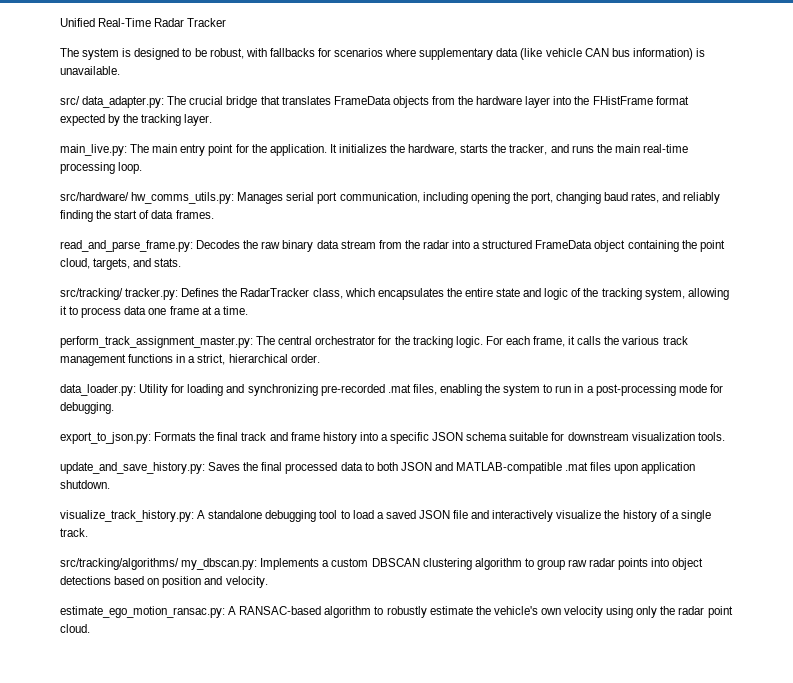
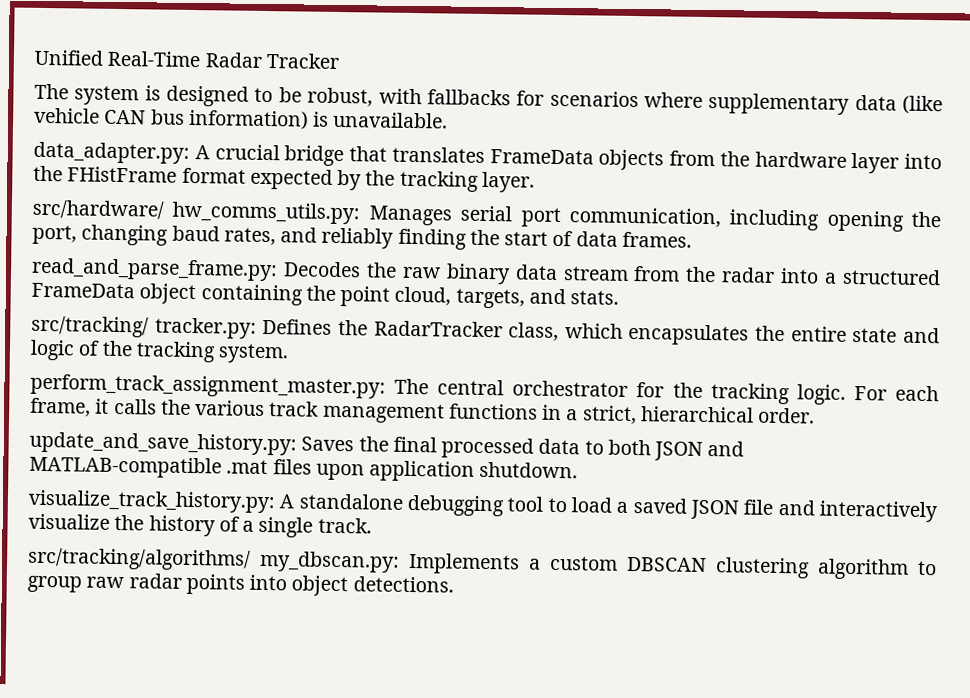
- src/ data_adapter.py: The crucial bridge that translates FrameData objects from the hardware layer into the FHistFrame format expected by the tracking layer.
+ data_adapter.py: A crucial bridge that translates FrameData objects from the hardware layer into the FHistFrame format expected by the tracking layer.
- main_live.py: The main entry point for the application. It initializes the hardware, starts the tracker, and runs the main real-time processing loop.
- src/tracking/ tracker.py: Defines the RadarTracker class, which encapsulates the entire state and logic of the tracking system, allowing it to process data one frame at a time.
+ src/tracking/ tracker.py: Defines the RadarTracker class, which encapsulates the entire state and logic of the tracking system.
- data_loader.py: Utility for loading and synchronizing pre-recorded .mat files, enabling the system to run in a post-processing mode for debugging.
- export_to_json.py: Formats the final track and frame history into a specific JSON schema suitable for downstream visualization tools.
- src/tracking/algorithms/ my_dbscan.py: Implements a custom DBSCAN clustering algorithm to group raw radar points into object detections based on position and velocity.
- estimate_ego_motion_ransac.py: A RANSAC-based algorithm to robustly estimate the vehicle's own velocity using only the radar point cloud.
+ src/tracking/algorithms/ my_dbscan.py: Implements a custom DBSCAN clustering algorithm to group raw radar points into object detections.

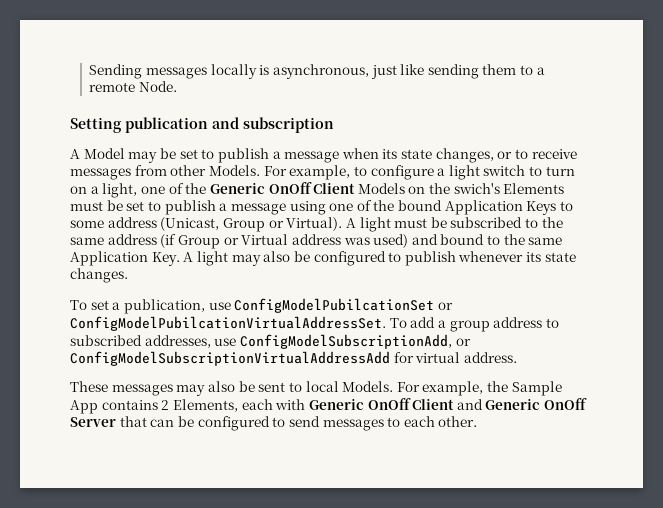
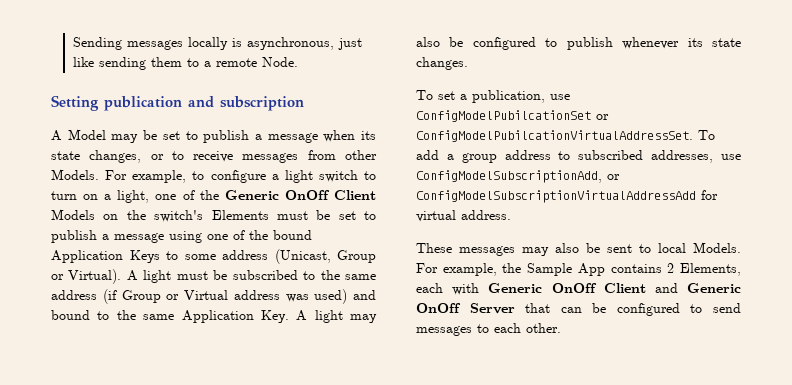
- For example, to configure a light switch to turn on a light, one of the Generic OnOff Client Models on the swich's Elements must be set to publish a message using one of the bound Application Keys to some address (Unicast, Group or Virtual).
+ For example, to configure a light switch to turn on a light, one of the Generic OnOff Client Models on the switch's Elements must be set to publish a message using one of the bound Application Keys to some address (Unicast, Group or Virtual).

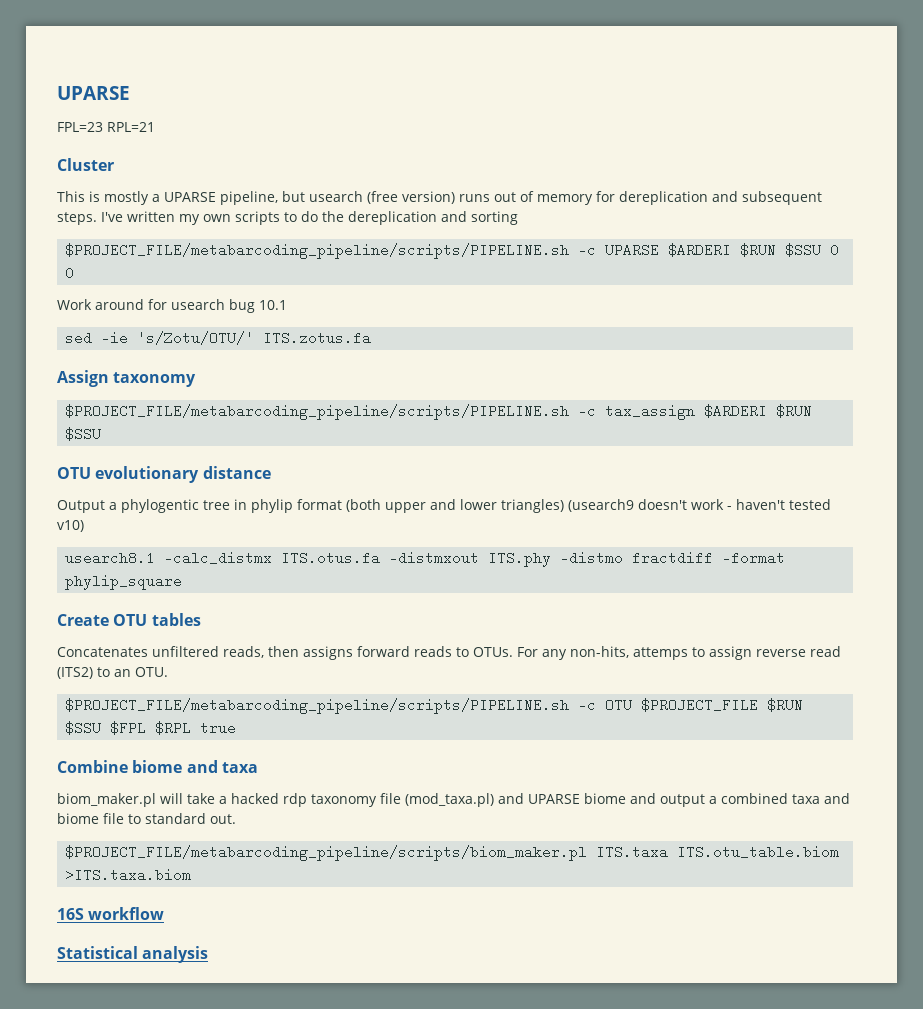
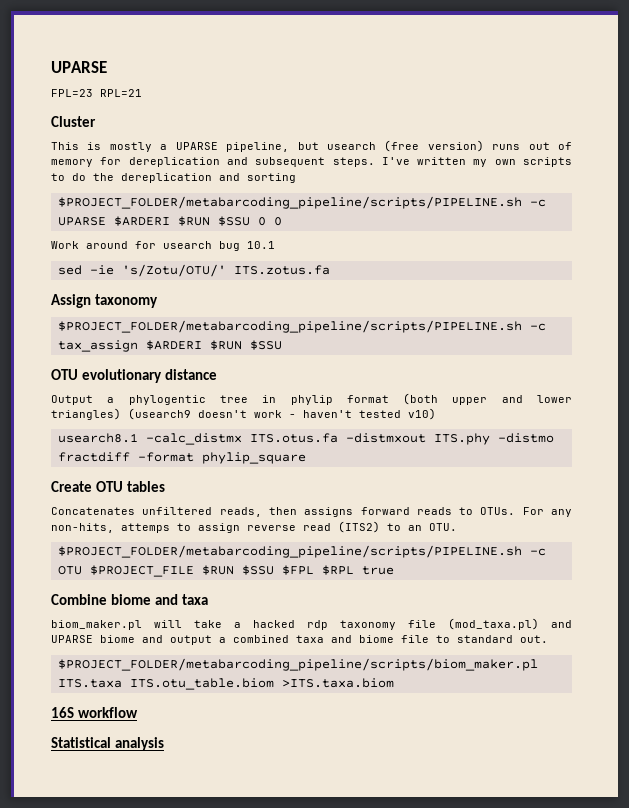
- $PROJECT_FILE/metabarcoding_pipeline/scripts/PIPELINE.sh -c UPARSE $ARDERI $RUN $SSU 0 0
+ $PROJECT_FOLDER/metabarcoding_pipeline/scripts/PIPELINE.sh -c UPARSE $ARDERI $RUN $SSU 0 0
- $PROJECT_FILE/metabarcoding_pipeline/scripts/PIPELINE.sh -c tax_assign $ARDERI $RUN $SSU
+ $PROJECT_FOLDER/metabarcoding_pipeline/scripts/PIPELINE.sh -c tax_assign $ARDERI $RUN $SSU
- $PROJECT_FILE/metabarcoding_pipeline/scripts/PIPELINE.sh -c OTU $PROJECT_FILE $RUN $SSU $FPL $RPL true
+ $PROJECT_FOLDER/metabarcoding_pipeline/scripts/PIPELINE.sh -c OTU $PROJECT_FILE $RUN $SSU $FPL $RPL true
- $PROJECT_FILE/metabarcoding_pipeline/scripts/biom_maker.pl ITS.taxa ITS.otu_table.biom >ITS.taxa.biom
+ $PROJECT_FOLDER/metabarcoding_pipeline/scripts/biom_maker.pl ITS.taxa ITS.otu_table.biom >ITS.taxa.biom

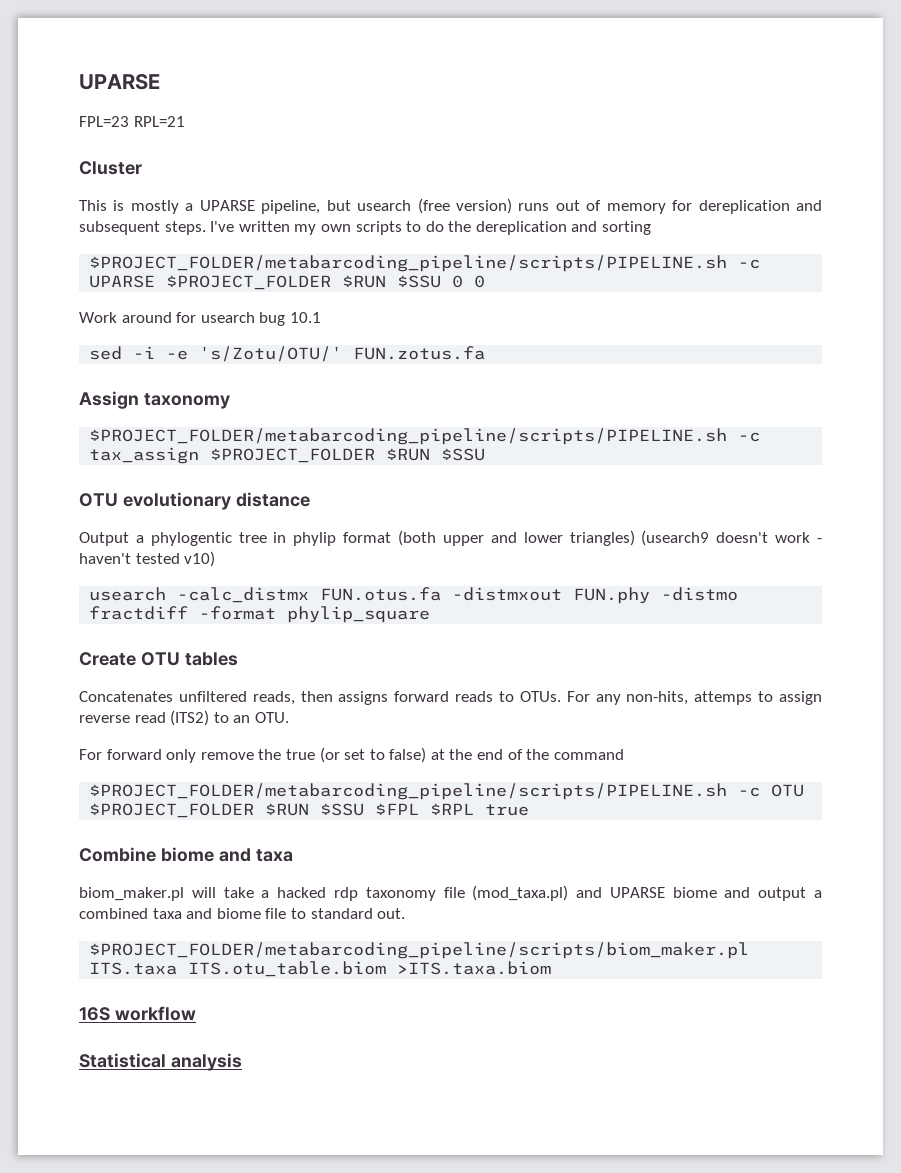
- $PROJECT_FOLDER/metabarcoding_pipeline/scripts/PIPELINE.sh -c UPARSE $ARDERI $RUN $SSU 0 0
+ $PROJECT_FOLDER/metabarcoding_pipeline/scripts/PIPELINE.sh -c UPARSE $PROJECT_FOLDER $RUN $SSU 0 0
- sed -ie 's/Zotu/OTU/' ITS.zotus.fa
+ sed -i -e 's/Zotu/OTU/' FUN.zotus.fa
- $PROJECT_FOLDER/metabarcoding_pipeline/scripts/PIPELINE.sh -c tax_assign $ARDERI $RUN $SSU
+ $PROJECT_FOLDER/metabarcoding_pipeline/scripts/PIPELINE.sh -c tax_assign $PROJECT_FOLDER $RUN $SSU
- usearch8.1 -calc_distmx ITS.otus.fa -distmxout ITS.phy -distmo fractdiff -format phylip_square
+ usearch -calc_distmx FUN.otus.fa -distmxout FUN.phy -distmo fractdiff -format phylip_square
+ For forward only remove the true (or set to false) at the end of the command
- $PROJECT_FOLDER/metabarcoding_pipeline/scripts/PIPELINE.sh -c OTU $PROJECT_FILE $RUN $SSU $FPL $RPL true
+ $PROJECT_FOLDER/metabarcoding_pipeline/scripts/PIPELINE.sh -c OTU $PROJECT_FOLDER $RUN $SSU $FPL $RPL true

· · · ·

## PROBLEM TO WORK ON
Only the text of the listing above should be copied, exactly and with pictures left out.

## ANSWER FOR THE TASK
- src/ data_adapter.py: The crucial bridge that translates FrameData objects from the hardware layer into the FHistFrame format expected by the tracking layer.
+ data_adapter.py: A crucial bridge that translates FrameData objects from the hardware layer into the FHistFrame format expected by the tracking layer.
- main_live.py: The main entry point for the application. It initializes the hardware, starts the tracker, and runs the main real-time processing loop.
- src/tracking/ tracker.py: Defines the RadarTracker class, which encapsulates the entire state and logic of the tracking system, allowing it to process data one frame at a time.
+ src/tracking/ tracker.py: Defines the RadarTracker class, which encapsulates the entire state and logic of the tracking system.
- data_loader.py: Utility for loading and synchronizing pre-recorded .mat files, enabling the system to run in a post-processing mode for debugging.
- export_to_json.py: Formats the final track and frame history into a specific JSON schema suitable for downstream visualization tools.
- src/tracking/algorithms/ my_dbscan.py: Implements a custom DBSCAN clustering algorithm to group raw radar points into object detections based on position and velocity.
- estimate_ego_motion_ransac.py: A RANSAC-based algorithm to robustly estimate the vehicle's own velocity using only the radar point cloud.
+ src/tracking/algorithms/ my_dbscan.py: Implements a custom DBSCAN clustering algorithm to group raw radar points into object detections.

- For example, to configure a light switch to turn on a light, one of the Generic OnOff Client Models on the swich's Elements must be set to publish a message using one of the bound Application Keys to some address (Unicast, Group or Virtual).
+ For example, to configure a light switch to turn on a light, one of the Generic OnOff Client Models on the switch's Elements must be set to publish a message using one of the bound Application Keys to some address (Unicast, Group or Virtual).

- $PROJECT_FILE/metabarcoding_pipeline/scripts/PIPELINE.sh -c UPARSE $ARDERI $RUN $SSU 0 0
+ $PROJECT_FOLDER/metabarcoding_pipeline/scripts/PIPELINE.sh -c UPARSE $ARDERI $RUN $SSU 0 0
- $PROJECT_FILE/metabarcoding_pipeline/scripts/PIPELINE.sh -c tax_assign $ARDERI $RUN $SSU
+ $PROJECT_FOLDER/metabarcoding_pipeline/scripts/PIPELINE.sh -c tax_assign $ARDERI $RUN $SSU
- $PROJECT_FILE/metabarcoding_pipeline/scripts/PIPELINE.sh -c OTU $PROJECT_FILE $RUN $SSU $FPL $RPL true
+ $PROJECT_FOLDER/metabarcoding_pipeline/scripts/PIPELINE.sh -c OTU $PROJECT_FILE $RUN $SSU $FPL $RPL true
- $PROJECT_FILE/metabarcoding_pipeline/scripts/biom_maker.pl ITS.taxa ITS.otu_table.biom >ITS.taxa.biom
+ $PROJECT_FOLDER/metabarcoding_pipeline/scripts/biom_maker.pl ITS.taxa ITS.otu_table.biom >ITS.taxa.biom

- $PROJECT_FOLDER/metabarcoding_pipeline/scripts/PIPELINE.sh -c UPARSE $ARDERI $RUN $SSU 0 0
+ $PROJECT_FOLDER/metabarcoding_pipeline/scripts/PIPELINE.sh -c UPARSE $PROJECT_FOLDER $RUN $SSU 0 0
- sed -ie 's/Zotu/OTU/' ITS.zotus.fa
+ sed -i -e 's/Zotu/OTU/' FUN.zotus.fa
- $PROJECT_FOLDER/metabarcoding_pipeline/scripts/PIPELINE.sh -c tax_assign $ARDERI $RUN $SSU
+ $PROJECT_FOLDER/metabarcoding_pipeline/scripts/PIPELINE.sh -c tax_assign $PROJECT_FOLDER $RUN $SSU
- usearch8.1 -calc_distmx ITS.otus.fa -distmxout ITS.phy -distmo fractdiff -format phylip_square
+ usearch -calc_distmx FUN.otus.fa -distmxout FUN.phy -distmo fractdiff -format phylip_square
+ For forward only remove the true (or set to false) at the end of the command
- $PROJECT_FOLDER/metabarcoding_pipeline/scripts/PIPELINE.sh -c OTU $PROJECT_FILE $RUN $SSU $FPL $RPL true
+ $PROJECT_FOLDER/metabarcoding_pipeline/scripts/PIPELINE.sh -c OTU $PROJECT_FOLDER $RUN $SSU $FPL $RPL true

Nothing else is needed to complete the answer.